WHAT THE TASK REQUIRES:
Transcribe the records that follow in their entirety, omitting any pictures.

INPUT MATERIAL:
▽

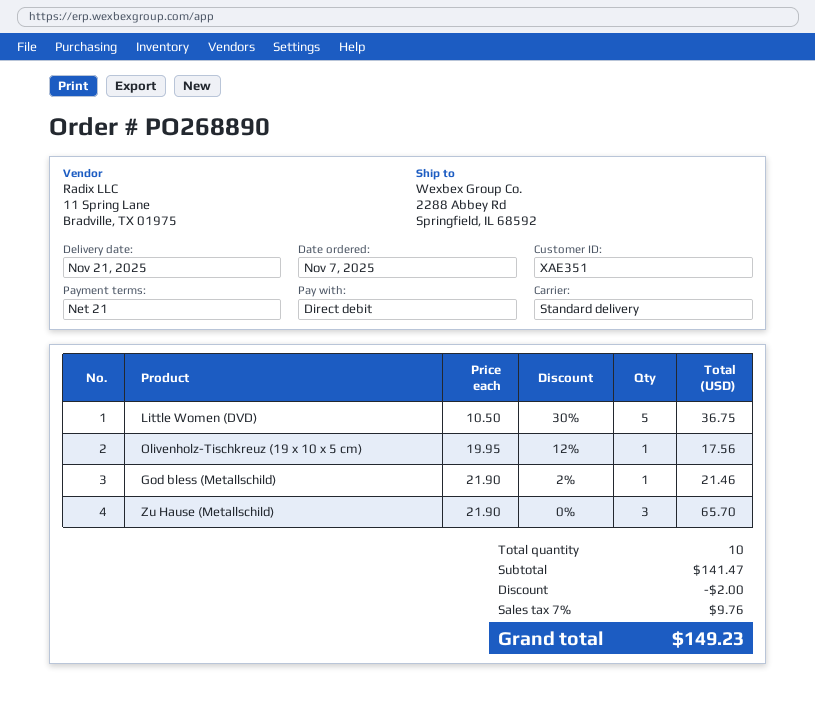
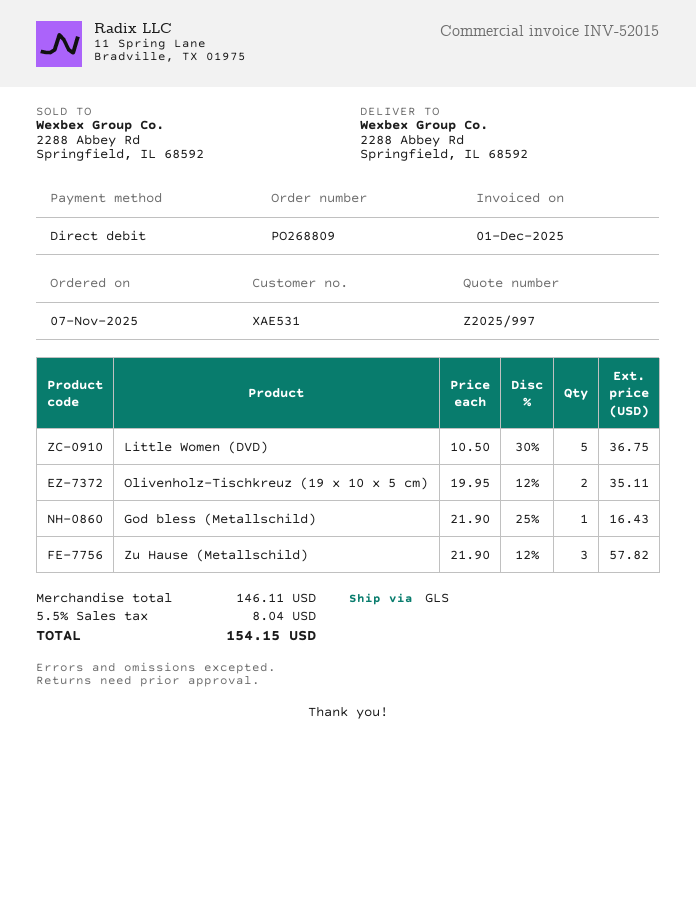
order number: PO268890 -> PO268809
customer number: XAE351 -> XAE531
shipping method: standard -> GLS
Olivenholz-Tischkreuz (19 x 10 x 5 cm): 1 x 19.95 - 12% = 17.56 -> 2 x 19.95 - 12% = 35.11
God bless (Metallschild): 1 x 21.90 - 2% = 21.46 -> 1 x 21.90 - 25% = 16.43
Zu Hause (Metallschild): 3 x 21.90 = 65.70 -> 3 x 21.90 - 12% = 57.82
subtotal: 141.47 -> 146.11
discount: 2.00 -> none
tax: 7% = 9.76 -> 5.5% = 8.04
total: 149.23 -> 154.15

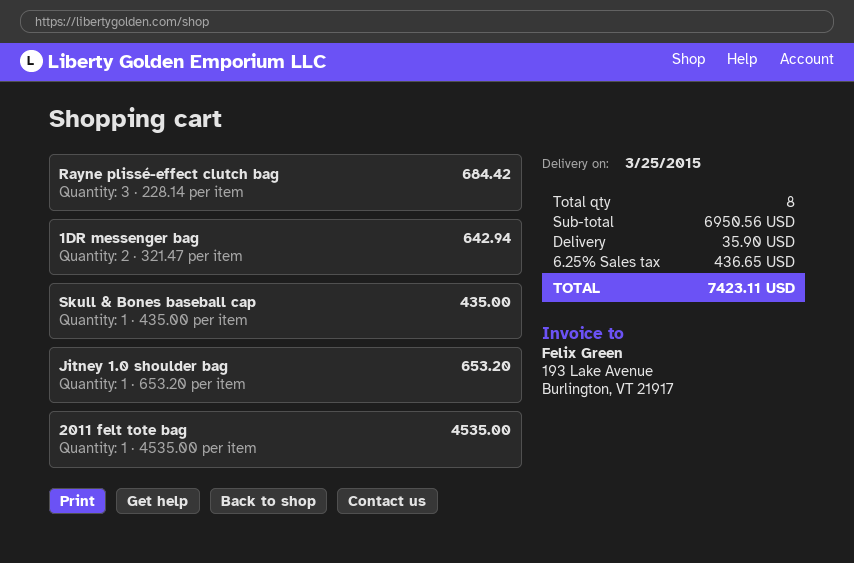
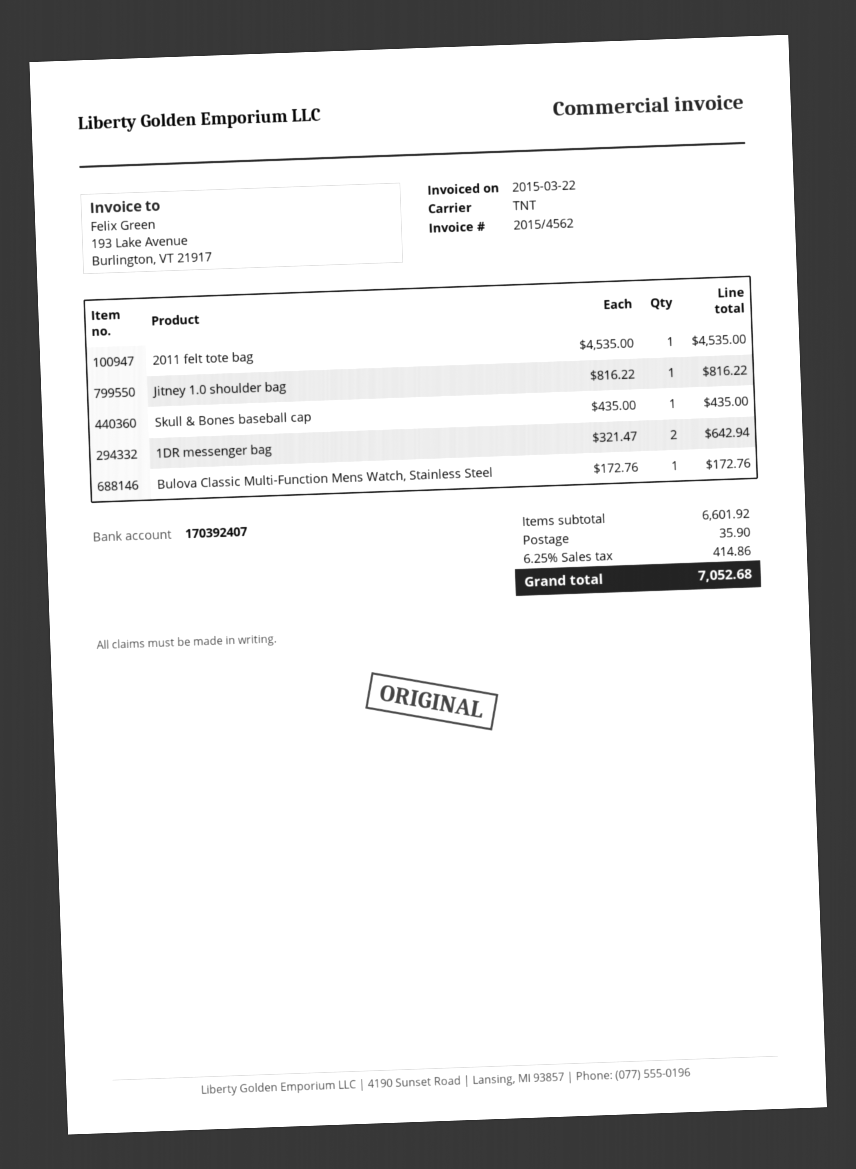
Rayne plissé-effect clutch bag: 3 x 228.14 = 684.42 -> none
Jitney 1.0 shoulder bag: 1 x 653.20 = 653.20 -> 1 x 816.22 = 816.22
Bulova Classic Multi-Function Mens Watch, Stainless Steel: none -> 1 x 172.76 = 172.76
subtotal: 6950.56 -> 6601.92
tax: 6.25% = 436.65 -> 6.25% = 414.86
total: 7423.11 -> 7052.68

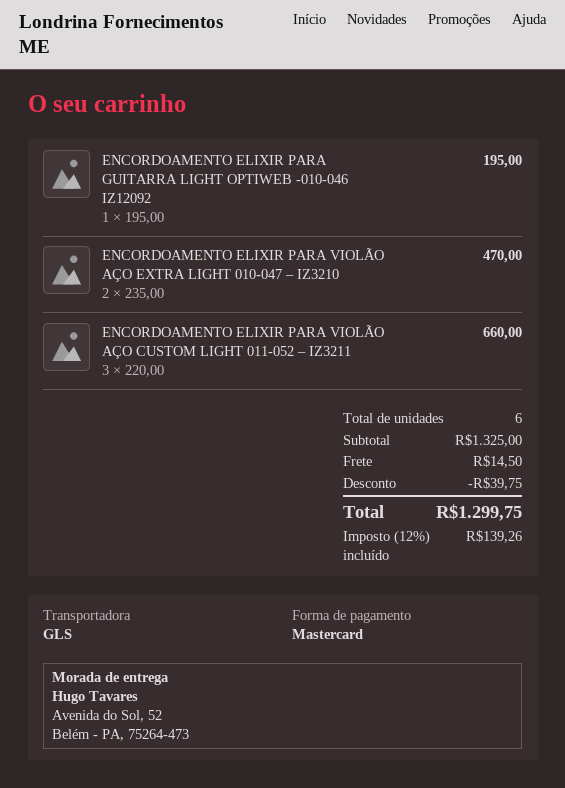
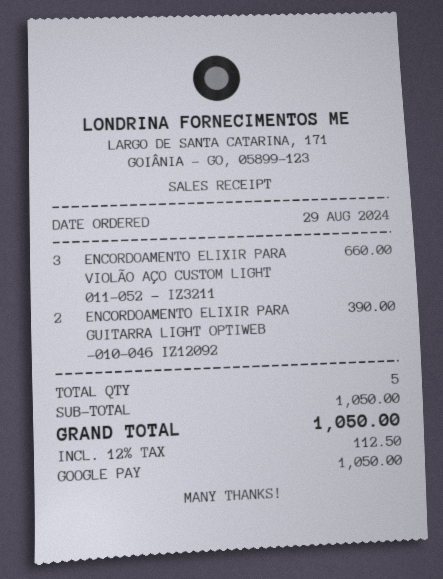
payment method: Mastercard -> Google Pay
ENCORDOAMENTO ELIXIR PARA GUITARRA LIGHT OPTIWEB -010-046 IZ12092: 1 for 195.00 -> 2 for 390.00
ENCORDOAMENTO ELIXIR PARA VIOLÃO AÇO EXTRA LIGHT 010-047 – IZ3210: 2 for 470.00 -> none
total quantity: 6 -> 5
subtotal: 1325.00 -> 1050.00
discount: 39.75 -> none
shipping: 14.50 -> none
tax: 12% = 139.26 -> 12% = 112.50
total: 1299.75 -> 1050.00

△

WRITTEN REPLY:
order number: PO268890 -> PO268809
customer number: XAE351 -> XAE531
shipping method: standard -> GLS
Olivenholz-Tischkreuz (19 x 10 x 5 cm): 1 x 19.95 - 12% = 17.56 -> 2 x 19.95 - 12% = 35.11
God bless (Metallschild): 1 x 21.90 - 2% = 21.46 -> 1 x 21.90 - 25% = 16.43
Zu Hause (Metallschild): 3 x 21.90 = 65.70 -> 3 x 21.90 - 12% = 57.82
subtotal: 141.47 -> 146.11
discount: 2.00 -> none
tax: 7% = 9.76 -> 5.5% = 8.04
total: 149.23 -> 154.15

Rayne plissé-effect clutch bag: 3 x 228.14 = 684.42 -> none
Jitney 1.0 shoulder bag: 1 x 653.20 = 653.20 -> 1 x 816.22 = 816.22
Bulova Classic Multi-Function Mens Watch, Stainless Steel: none -> 1 x 172.76 = 172.76
subtotal: 6950.56 -> 6601.92
tax: 6.25% = 436.65 -> 6.25% = 414.86
total: 7423.11 -> 7052.68

payment method: Mastercard -> Google Pay
ENCORDOAMENTO ELIXIR PARA GUITARRA LIGHT OPTIWEB -010-046 IZ12092: 1 for 195.00 -> 2 for 390.00
ENCORDOAMENTO ELIXIR PARA VIOLÃO AÇO EXTRA LIGHT 010-047 – IZ3210: 2 for 470.00 -> none
total quantity: 6 -> 5
subtotal: 1325.00 -> 1050.00
discount: 39.75 -> none
shipping: 14.50 -> none
tax: 12% = 139.26 -> 12% = 112.50
total: 1299.75 -> 1050.00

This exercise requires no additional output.